4. The method according to claim 1, wherein a thickened area that projects inwardly at an inner wall of the housing is guided through an edge-side notch in the circuit board, and wherein the housing is subsequently rotated relative to the circuit board such that the circuit board rests in a slot in the thickened area that extends substantially in parallel to the circuit board.

5. The method according to claim 4, wherein the circuit board and the housing are screwed in using a screw that is screwed into the thickened area.

6. An assembly tool for carrying out the method according to claim 1, the assembly comprising: a receptacle for a Hall sensor that is fastened to a circuit board; and an alignment device to align a housing.

7. The assembly tool according to claim 6, wherein the alignment device) has a cup-shaped depression within which a dome is arranged whose free end provides the receptacle.

8. An angular position sensor comprising a circuit board that is arranged in a one-piece cup-shaped housing and to which a Hall sensor is fastened.

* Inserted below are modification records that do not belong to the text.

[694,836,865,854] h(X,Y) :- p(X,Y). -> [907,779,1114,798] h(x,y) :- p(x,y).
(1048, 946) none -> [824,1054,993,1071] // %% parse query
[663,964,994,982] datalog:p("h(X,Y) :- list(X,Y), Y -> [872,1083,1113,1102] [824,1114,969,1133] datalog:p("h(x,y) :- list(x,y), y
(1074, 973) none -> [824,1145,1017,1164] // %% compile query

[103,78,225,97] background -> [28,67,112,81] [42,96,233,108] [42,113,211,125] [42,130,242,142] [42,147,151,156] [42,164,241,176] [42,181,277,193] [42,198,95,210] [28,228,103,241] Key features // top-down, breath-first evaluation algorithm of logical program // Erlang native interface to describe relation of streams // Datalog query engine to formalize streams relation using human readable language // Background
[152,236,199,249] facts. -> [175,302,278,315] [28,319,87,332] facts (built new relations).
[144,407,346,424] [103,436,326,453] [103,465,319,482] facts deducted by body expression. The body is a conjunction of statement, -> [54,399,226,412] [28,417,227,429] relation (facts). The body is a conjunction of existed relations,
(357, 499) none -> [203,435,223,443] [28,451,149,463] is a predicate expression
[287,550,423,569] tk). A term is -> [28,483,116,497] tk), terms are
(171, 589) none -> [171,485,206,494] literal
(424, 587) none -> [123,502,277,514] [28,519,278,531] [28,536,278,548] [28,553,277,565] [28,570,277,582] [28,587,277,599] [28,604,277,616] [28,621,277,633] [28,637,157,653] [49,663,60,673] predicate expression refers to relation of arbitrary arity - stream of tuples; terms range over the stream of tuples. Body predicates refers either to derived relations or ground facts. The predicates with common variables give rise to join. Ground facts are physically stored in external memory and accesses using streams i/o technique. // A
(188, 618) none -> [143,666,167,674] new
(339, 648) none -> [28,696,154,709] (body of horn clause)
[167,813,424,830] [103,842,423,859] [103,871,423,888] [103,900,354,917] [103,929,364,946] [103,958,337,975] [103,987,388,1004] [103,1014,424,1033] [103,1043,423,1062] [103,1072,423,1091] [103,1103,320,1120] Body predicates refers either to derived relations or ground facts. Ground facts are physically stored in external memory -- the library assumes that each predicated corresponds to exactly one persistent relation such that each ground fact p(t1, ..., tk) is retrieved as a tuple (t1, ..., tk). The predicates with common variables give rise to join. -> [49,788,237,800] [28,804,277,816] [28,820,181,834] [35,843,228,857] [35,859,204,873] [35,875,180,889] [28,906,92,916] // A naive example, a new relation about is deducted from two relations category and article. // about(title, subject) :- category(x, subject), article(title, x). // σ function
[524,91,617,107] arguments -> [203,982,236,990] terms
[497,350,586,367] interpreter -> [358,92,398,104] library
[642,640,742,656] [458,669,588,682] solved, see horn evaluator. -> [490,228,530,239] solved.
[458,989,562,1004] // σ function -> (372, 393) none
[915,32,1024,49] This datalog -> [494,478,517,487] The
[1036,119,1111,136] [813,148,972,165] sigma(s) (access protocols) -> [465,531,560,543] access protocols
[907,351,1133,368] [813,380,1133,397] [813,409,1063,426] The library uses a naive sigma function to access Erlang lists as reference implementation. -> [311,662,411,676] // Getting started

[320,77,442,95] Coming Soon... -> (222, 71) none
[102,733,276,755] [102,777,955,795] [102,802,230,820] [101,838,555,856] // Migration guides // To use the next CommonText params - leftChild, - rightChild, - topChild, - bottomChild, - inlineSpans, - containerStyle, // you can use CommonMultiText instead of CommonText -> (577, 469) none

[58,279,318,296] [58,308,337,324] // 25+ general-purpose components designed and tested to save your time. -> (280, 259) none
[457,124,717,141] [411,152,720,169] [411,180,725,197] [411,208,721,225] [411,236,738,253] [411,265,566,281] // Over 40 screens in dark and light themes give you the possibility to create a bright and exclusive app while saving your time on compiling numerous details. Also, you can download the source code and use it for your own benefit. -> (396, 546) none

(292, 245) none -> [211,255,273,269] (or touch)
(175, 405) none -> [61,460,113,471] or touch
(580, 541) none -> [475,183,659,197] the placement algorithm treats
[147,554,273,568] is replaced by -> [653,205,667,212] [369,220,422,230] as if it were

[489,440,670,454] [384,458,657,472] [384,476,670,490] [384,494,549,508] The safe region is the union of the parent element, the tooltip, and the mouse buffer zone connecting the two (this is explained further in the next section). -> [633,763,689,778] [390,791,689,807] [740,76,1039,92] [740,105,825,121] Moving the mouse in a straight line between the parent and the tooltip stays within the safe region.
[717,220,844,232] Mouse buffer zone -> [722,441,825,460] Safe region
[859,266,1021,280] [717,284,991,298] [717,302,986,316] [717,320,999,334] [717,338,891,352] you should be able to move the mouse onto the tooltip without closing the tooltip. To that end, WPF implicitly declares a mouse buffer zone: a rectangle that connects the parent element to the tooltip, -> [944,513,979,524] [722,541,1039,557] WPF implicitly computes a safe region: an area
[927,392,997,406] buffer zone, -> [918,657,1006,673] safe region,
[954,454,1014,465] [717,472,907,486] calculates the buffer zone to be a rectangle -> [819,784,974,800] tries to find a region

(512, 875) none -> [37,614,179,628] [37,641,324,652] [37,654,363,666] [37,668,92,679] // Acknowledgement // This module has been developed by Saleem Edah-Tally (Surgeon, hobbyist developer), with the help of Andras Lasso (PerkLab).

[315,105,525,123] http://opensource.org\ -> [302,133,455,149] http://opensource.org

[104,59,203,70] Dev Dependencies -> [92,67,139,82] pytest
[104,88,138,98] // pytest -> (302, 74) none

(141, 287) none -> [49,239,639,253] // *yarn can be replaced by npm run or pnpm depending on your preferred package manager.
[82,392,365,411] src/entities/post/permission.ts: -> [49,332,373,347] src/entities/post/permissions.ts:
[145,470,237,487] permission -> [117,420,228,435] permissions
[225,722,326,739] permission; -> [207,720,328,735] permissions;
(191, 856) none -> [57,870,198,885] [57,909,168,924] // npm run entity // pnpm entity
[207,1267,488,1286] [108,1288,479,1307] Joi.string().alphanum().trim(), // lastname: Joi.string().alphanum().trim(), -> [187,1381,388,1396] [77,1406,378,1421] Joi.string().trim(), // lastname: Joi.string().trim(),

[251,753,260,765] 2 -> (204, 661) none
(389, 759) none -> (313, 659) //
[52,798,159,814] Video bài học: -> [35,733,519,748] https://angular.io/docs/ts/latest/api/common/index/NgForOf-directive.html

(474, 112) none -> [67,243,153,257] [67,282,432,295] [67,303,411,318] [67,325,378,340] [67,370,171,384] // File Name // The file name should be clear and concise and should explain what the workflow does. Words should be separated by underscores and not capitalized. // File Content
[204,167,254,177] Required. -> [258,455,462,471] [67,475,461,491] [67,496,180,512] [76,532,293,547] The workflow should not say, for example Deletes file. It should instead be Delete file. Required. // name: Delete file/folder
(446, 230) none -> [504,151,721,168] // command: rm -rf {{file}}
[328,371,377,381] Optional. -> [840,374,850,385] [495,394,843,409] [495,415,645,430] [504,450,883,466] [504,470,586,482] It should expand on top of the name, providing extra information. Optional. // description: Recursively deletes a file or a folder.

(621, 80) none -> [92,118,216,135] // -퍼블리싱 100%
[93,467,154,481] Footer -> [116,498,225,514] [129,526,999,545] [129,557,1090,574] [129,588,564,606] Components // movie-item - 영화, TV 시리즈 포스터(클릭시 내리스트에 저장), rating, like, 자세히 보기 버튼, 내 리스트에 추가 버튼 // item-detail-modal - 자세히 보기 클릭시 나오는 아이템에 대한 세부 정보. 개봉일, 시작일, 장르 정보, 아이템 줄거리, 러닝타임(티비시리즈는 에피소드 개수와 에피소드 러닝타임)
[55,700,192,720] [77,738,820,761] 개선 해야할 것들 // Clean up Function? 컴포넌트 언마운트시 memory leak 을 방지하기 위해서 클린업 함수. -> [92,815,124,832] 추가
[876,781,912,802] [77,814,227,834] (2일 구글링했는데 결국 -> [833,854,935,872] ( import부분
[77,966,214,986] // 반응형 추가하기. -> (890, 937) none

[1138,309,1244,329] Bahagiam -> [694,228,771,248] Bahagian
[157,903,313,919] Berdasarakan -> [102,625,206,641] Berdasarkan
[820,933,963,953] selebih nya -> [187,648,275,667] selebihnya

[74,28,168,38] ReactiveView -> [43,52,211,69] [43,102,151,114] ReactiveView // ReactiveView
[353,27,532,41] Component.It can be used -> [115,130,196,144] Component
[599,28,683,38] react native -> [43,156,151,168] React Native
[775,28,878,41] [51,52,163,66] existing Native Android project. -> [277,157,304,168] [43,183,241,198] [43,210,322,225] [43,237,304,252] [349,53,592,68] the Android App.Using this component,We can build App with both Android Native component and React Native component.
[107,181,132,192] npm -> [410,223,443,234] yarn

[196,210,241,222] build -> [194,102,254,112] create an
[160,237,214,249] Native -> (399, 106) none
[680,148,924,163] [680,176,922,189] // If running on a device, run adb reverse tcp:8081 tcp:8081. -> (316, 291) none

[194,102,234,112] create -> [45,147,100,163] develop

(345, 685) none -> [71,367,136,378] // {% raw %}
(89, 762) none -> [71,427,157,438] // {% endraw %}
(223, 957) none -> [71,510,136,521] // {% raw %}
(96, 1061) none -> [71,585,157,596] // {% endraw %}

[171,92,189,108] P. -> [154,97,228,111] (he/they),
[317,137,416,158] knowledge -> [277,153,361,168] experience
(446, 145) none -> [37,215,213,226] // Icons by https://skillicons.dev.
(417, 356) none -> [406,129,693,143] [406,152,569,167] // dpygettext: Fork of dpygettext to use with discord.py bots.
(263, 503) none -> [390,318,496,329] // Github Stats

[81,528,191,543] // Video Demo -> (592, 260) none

9. The angular position sensor according to claim 8, wherein a thickened area that protrudes inwardly at an inner wall of the housing has a slot arranged substantially in parallel to the circuit board, within which the circuit board rests.

10. The angular position sensor according to claim 9, wherein the portion of the thickened area facing the base of the housing, with respect to the slot, is hollow and accommodates a screw head of a screw that is screwed into the remaining portion of the thickened area, the circuit board being clamped between the remaining portion of the thickened area and the screw head.